*WHAT YOU ARE ASKED TO DO*: Once the images are set aside, print the remaining lines below exactly.

SUPPLIED ENTRIES: Begin

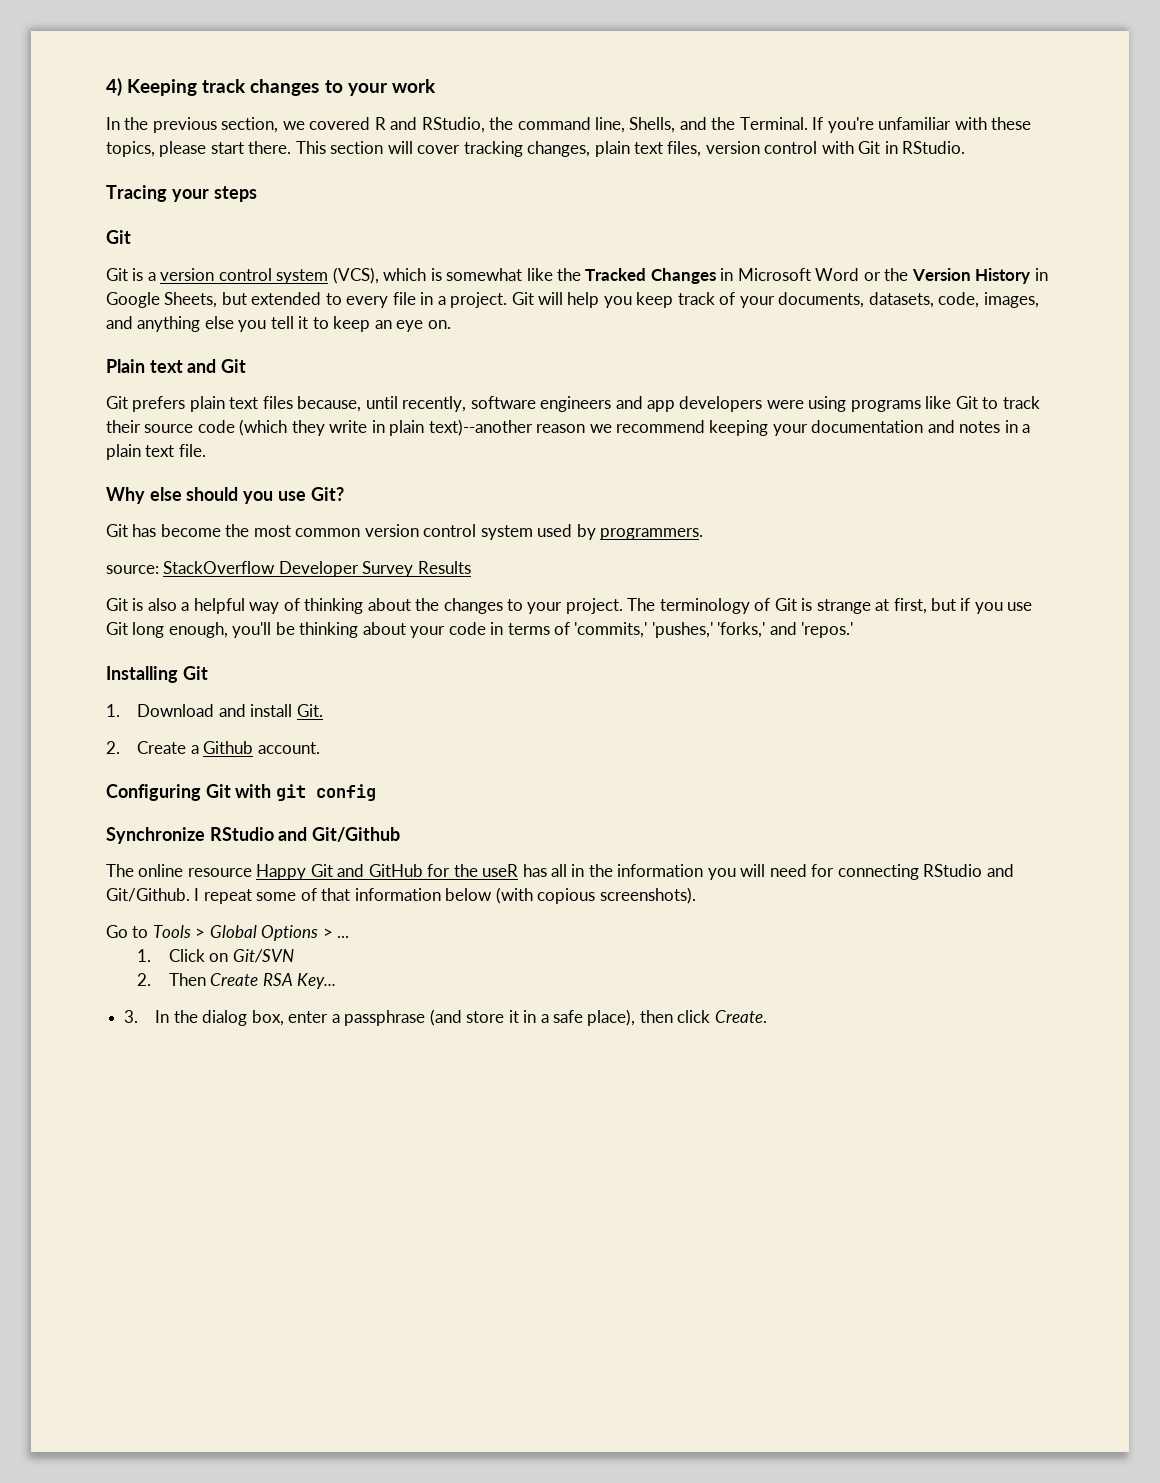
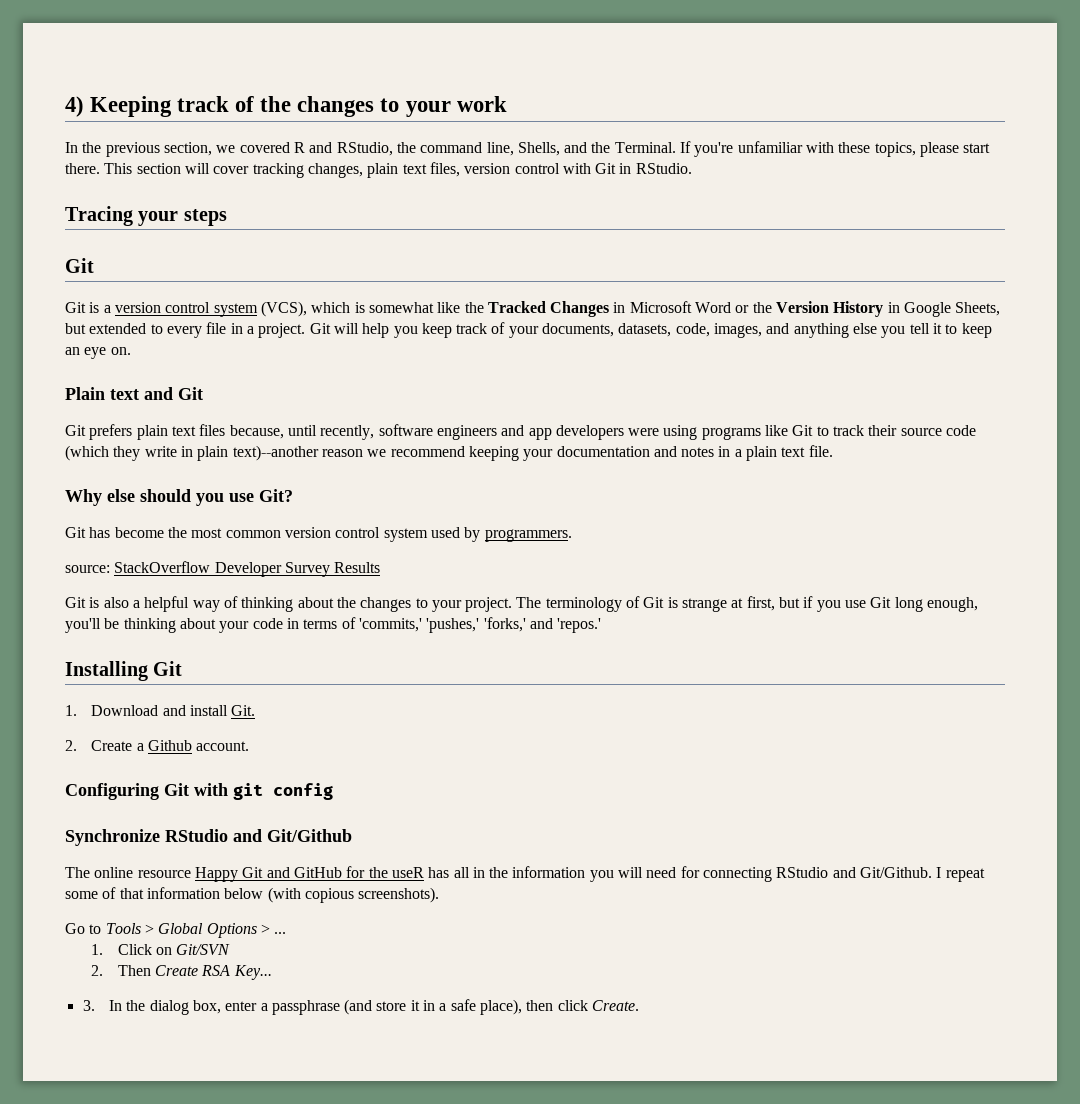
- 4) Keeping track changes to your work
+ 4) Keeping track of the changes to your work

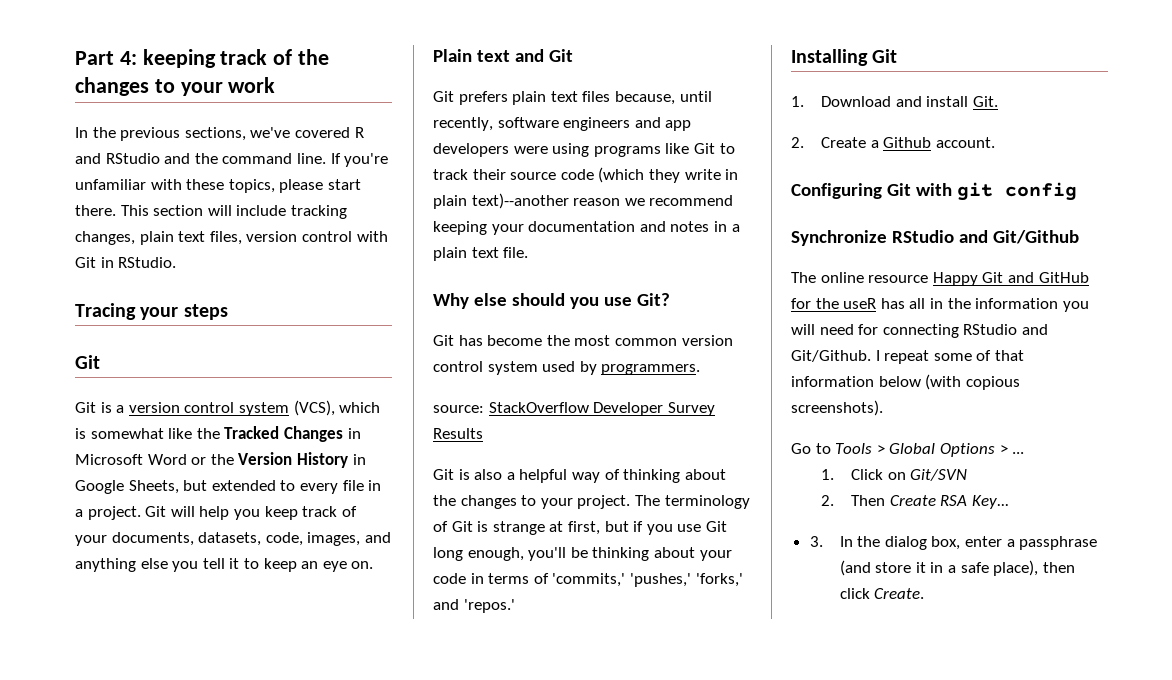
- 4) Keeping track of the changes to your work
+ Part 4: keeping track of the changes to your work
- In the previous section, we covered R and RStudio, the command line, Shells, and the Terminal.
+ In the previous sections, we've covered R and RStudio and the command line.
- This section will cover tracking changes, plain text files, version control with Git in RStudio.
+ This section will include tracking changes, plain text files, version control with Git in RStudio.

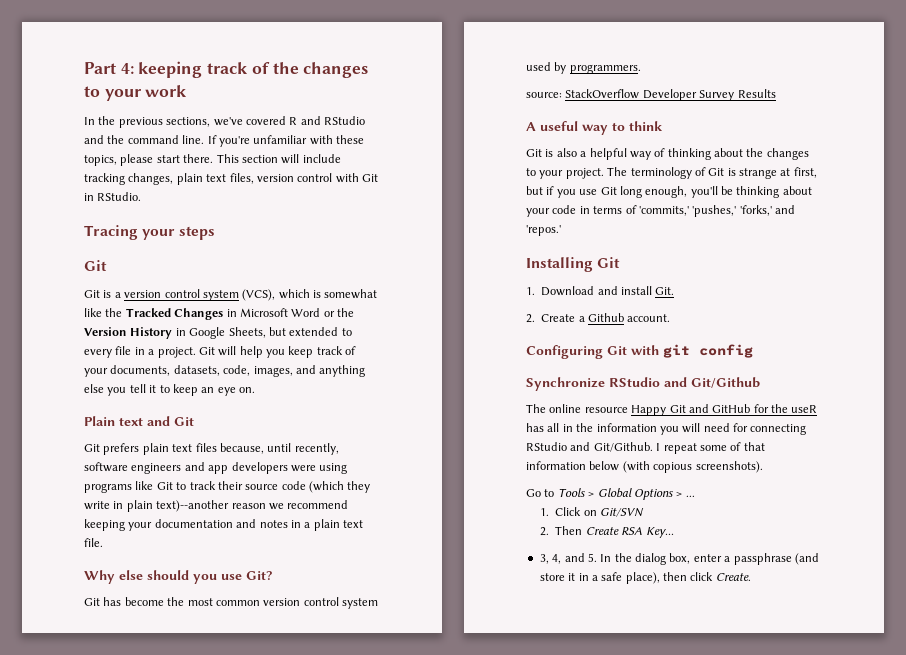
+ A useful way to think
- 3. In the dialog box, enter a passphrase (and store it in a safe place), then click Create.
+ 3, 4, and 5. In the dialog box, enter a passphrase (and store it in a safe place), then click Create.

SUPPLIED ENTRIES: End

*WRITTEN ANSWER*:
- 4) Keeping track changes to your work
+ 4) Keeping track of the changes to your work

- 4) Keeping track of the changes to your work
+ Part 4: keeping track of the changes to your work
- In the previous section, we covered R and RStudio, the command line, Shells, and the Terminal.
+ In the previous sections, we've covered R and RStudio and the command line.
- This section will cover tracking changes, plain text files, version control with Git in RStudio.
+ This section will include tracking changes, plain text files, version control with Git in RStudio.

+ A useful way to think
- 3. In the dialog box, enter a passphrase (and store it in a safe place), then click Create.
+ 3, 4, and 5. In the dialog box, enter a passphrase (and store it in a safe place), then click Create.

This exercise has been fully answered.